Web page revision data:
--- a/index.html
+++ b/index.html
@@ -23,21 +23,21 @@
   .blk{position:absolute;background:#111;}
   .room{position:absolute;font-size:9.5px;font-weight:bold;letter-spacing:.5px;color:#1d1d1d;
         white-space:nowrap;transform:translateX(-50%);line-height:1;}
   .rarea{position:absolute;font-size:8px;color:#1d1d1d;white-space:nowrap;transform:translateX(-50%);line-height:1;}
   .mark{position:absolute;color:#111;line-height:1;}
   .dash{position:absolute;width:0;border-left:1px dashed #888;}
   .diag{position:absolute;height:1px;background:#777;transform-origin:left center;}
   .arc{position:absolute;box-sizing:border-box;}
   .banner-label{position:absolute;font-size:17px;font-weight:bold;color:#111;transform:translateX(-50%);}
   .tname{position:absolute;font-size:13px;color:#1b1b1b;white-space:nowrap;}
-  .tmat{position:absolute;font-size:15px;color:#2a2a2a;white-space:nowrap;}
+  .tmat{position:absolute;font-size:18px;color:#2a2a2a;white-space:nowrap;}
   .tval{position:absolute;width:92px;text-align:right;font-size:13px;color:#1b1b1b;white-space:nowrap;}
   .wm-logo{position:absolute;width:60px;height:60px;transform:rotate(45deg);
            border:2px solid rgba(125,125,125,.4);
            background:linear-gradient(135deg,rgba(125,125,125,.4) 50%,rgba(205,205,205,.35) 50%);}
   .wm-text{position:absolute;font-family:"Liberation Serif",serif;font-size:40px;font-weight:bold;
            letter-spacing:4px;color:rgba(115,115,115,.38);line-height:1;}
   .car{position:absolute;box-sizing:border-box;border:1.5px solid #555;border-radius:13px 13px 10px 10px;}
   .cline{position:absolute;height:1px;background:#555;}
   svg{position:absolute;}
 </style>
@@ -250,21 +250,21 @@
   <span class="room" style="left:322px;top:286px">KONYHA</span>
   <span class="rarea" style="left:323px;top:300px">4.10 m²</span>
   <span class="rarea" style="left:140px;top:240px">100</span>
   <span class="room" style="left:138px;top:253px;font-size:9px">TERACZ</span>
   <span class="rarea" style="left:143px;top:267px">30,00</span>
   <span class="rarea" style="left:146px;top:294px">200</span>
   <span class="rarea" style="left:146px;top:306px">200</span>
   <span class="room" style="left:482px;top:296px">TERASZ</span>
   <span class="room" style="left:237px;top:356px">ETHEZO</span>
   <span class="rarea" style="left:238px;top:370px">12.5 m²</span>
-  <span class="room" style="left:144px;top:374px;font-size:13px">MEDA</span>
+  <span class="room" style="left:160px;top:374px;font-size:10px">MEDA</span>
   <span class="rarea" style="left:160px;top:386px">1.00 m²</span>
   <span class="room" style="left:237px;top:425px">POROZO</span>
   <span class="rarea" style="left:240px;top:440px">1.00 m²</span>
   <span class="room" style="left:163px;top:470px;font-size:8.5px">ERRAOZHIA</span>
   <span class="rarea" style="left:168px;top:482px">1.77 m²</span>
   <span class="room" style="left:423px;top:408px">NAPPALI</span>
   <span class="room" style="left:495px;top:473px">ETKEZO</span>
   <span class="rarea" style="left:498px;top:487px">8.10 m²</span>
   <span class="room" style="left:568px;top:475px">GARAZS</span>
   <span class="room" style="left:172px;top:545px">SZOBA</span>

__TASK PROMPT__: The answer should be the complete set of records, printed exactly.

__ANSWER TO THE EXERCISE__:
--- a/index.html
+++ b/index.html
@@ -23,21 +23,21 @@
   .blk{position:absolute;background:#111;}
   .room{position:absolute;font-size:9.5px;font-weight:bold;letter-spacing:.5px;color:#1d1d1d;
         white-space:nowrap;transform:translateX(-50%);line-height:1;}
   .rarea{position:absolute;font-size:8px;color:#1d1d1d;white-space:nowrap;transform:translateX(-50%);line-height:1;}
   .mark{position:absolute;color:#111;line-height:1;}
   .dash{position:absolute;width:0;border-left:1px dashed #888;}
   .diag{position:absolute;height:1px;background:#777;transform-origin:left center;}
   .arc{position:absolute;box-sizing:border-box;}
   .banner-label{position:absolute;font-size:17px;font-weight:bold;color:#111;transform:translateX(-50%);}
   .tname{position:absolute;font-size:13px;color:#1b1b1b;white-space:nowrap;}
-  .tmat{position:absolute;font-size:15px;color:#2a2a2a;white-space:nowrap;}
+  .tmat{position:absolute;font-size:18px;color:#2a2a2a;white-space:nowrap;}
   .tval{position:absolute;width:92px;text-align:right;font-size:13px;color:#1b1b1b;white-space:nowrap;}
   .wm-logo{position:absolute;width:60px;height:60px;transform:rotate(45deg);
            border:2px solid rgba(125,125,125,.4);
            background:linear-gradient(135deg,rgba(125,125,125,.4) 50%,rgba(205,205,205,.35) 50%);}
   .wm-text{position:absolute;font-family:"Liberation Serif",serif;font-size:40px;font-weight:bold;
            letter-spacing:4px;color:rgba(115,115,115,.38);line-height:1;}
   .car{position:absolute;box-sizing:border-box;border:1.5px solid #555;border-radius:13px 13px 10px 10px;}
   .cline{position:absolute;height:1px;background:#555;}
   svg{position:absolute;}
 </style>
@@ -250,21 +250,21 @@
   <span class="room" style="left:322px;top:286px">KONYHA</span>
   <span class="rarea" style="left:323px;top:300px">4.10 m²</span>
   <span class="rarea" style="left:140px;top:240px">100</span>
   <span class="room" style="left:138px;top:253px;font-size:9px">TERACZ</span>
   <span class="rarea" style="left:143px;top:267px">30,00</span>
   <span class="rarea" style="left:146px;top:294px">200</span>
   <span class="rarea" style="left:146px;top:306px">200</span>
   <span class="room" style="left:482px;top:296px">TERASZ</span>
   <span class="room" style="left:237px;top:356px">ETHEZO</span>
   <span class="rarea" style="left:238px;top:370px">12.5 m²</span>
-  <span class="room" style="left:144px;top:374px;font-size:13px">MEDA</span>
+  <span class="room" style="left:160px;top:374px;font-size:10px">MEDA</span>
   <span class="rarea" style="left:160px;top:386px">1.00 m²</span>
   <span class="room" style="left:237px;top:425px">POROZO</span>
   <span class="rarea" style="left:240px;top:440px">1.00 m²</span>
   <span class="room" style="left:163px;top:470px;font-size:8.5px">ERRAOZHIA</span>
   <span class="rarea" style="left:168px;top:482px">1.77 m²</span>
   <span class="room" style="left:423px;top:408px">NAPPALI</span>
   <span class="room" style="left:495px;top:473px">ETKEZO</span>
   <span class="rarea" style="left:498px;top:487px">8.10 m²</span>
   <span class="room" style="left:568px;top:475px">GARAZS</span>
   <span class="room" style="left:172px;top:545px">SZOBA</span>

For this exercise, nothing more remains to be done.